* INPUT DATA:
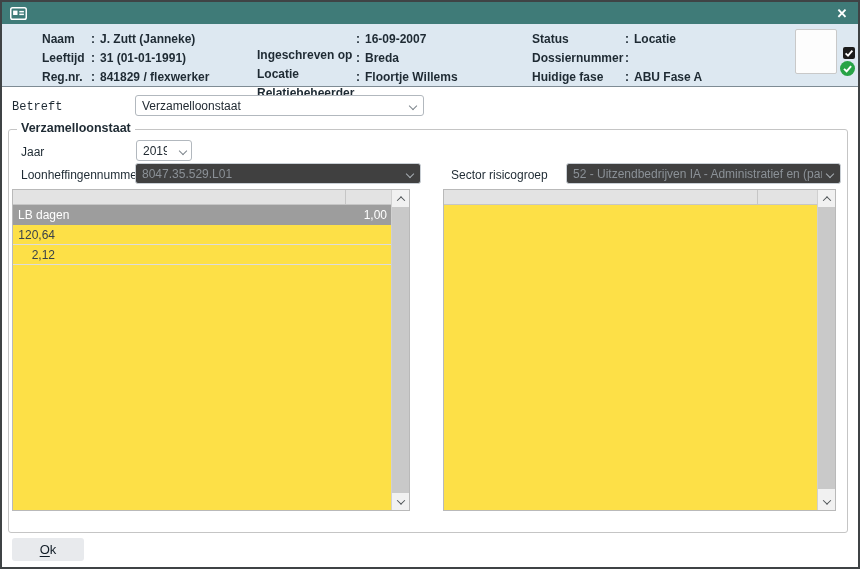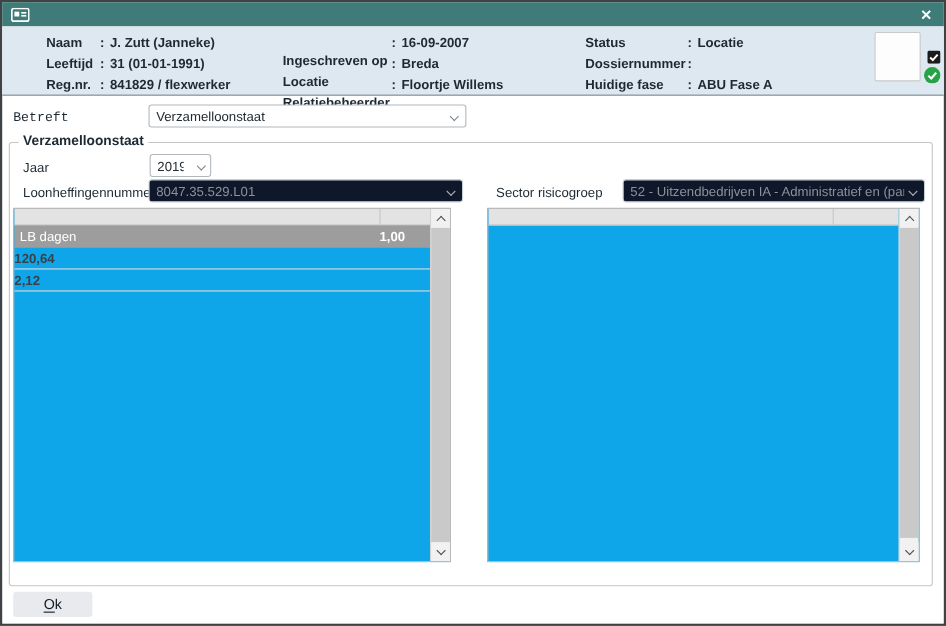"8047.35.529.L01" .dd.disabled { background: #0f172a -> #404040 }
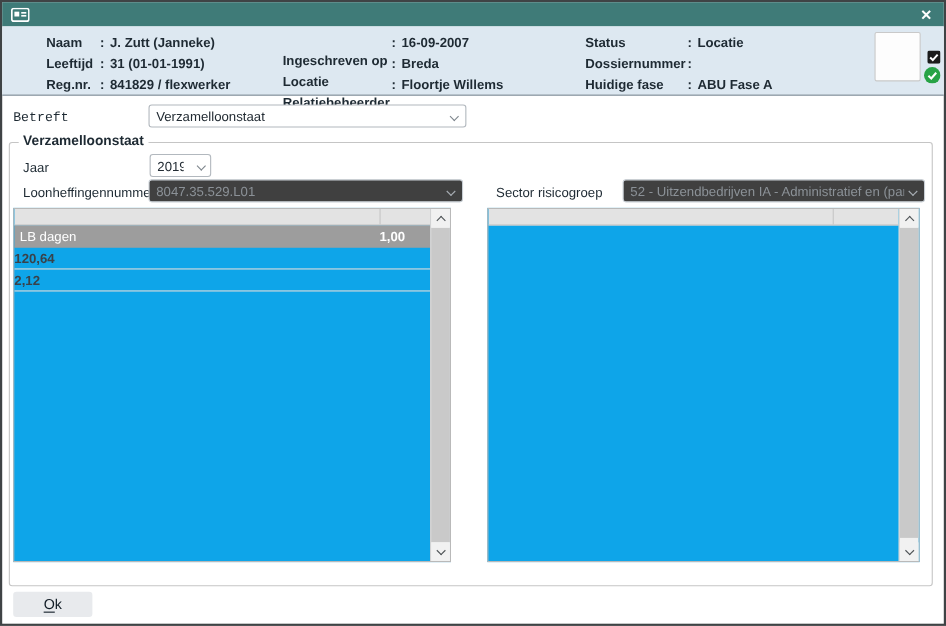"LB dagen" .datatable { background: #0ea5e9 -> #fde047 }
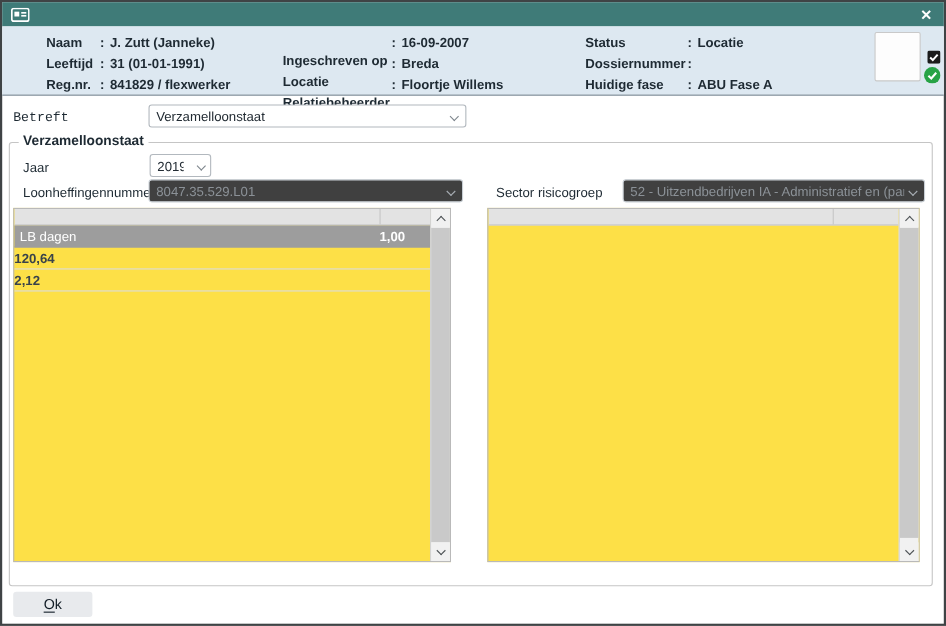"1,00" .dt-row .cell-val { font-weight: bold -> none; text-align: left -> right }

---

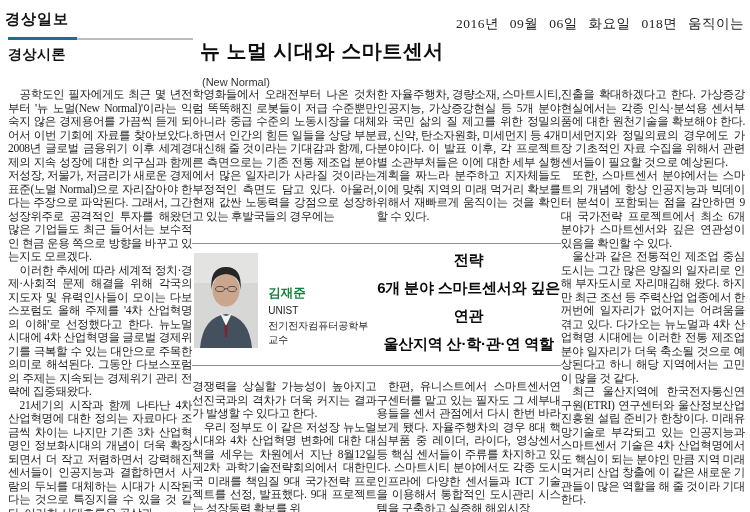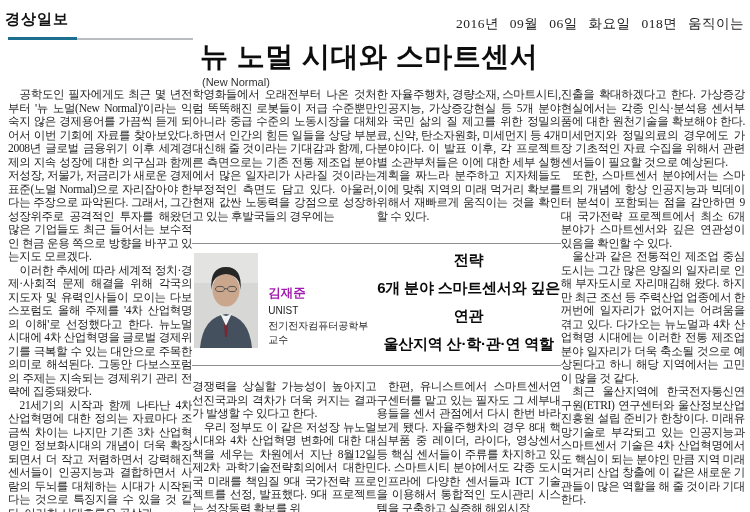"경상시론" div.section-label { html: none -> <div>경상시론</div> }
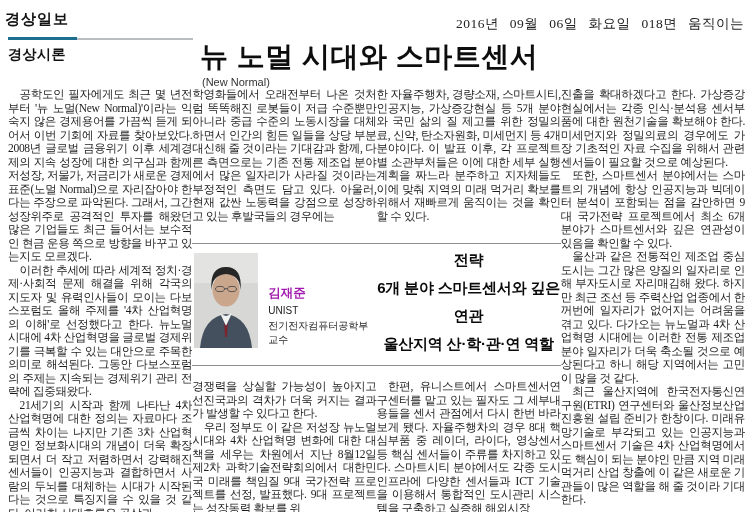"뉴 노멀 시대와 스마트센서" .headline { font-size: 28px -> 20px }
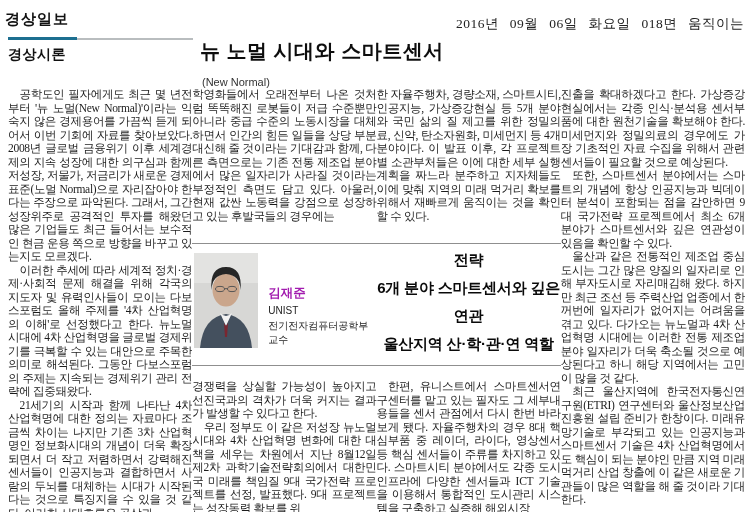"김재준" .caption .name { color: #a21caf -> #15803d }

* WHAT YOU ARE ASKED TO DO: In the listing above, find the line containing "background: #0f172a ->" and the line containing "font-weight: bold ->", then output those two lines and everything between them exactly as written, without the images.

* WRITTEN SOLUTION:
"8047.35.529.L01" .dd.disabled { background: #0f172a -> #404040 }
"LB dagen" .datatable { background: #0ea5e9 -> #fde047 }
"1,00" .dt-row .cell-val { font-weight: bold -> none; text-align: left -> right }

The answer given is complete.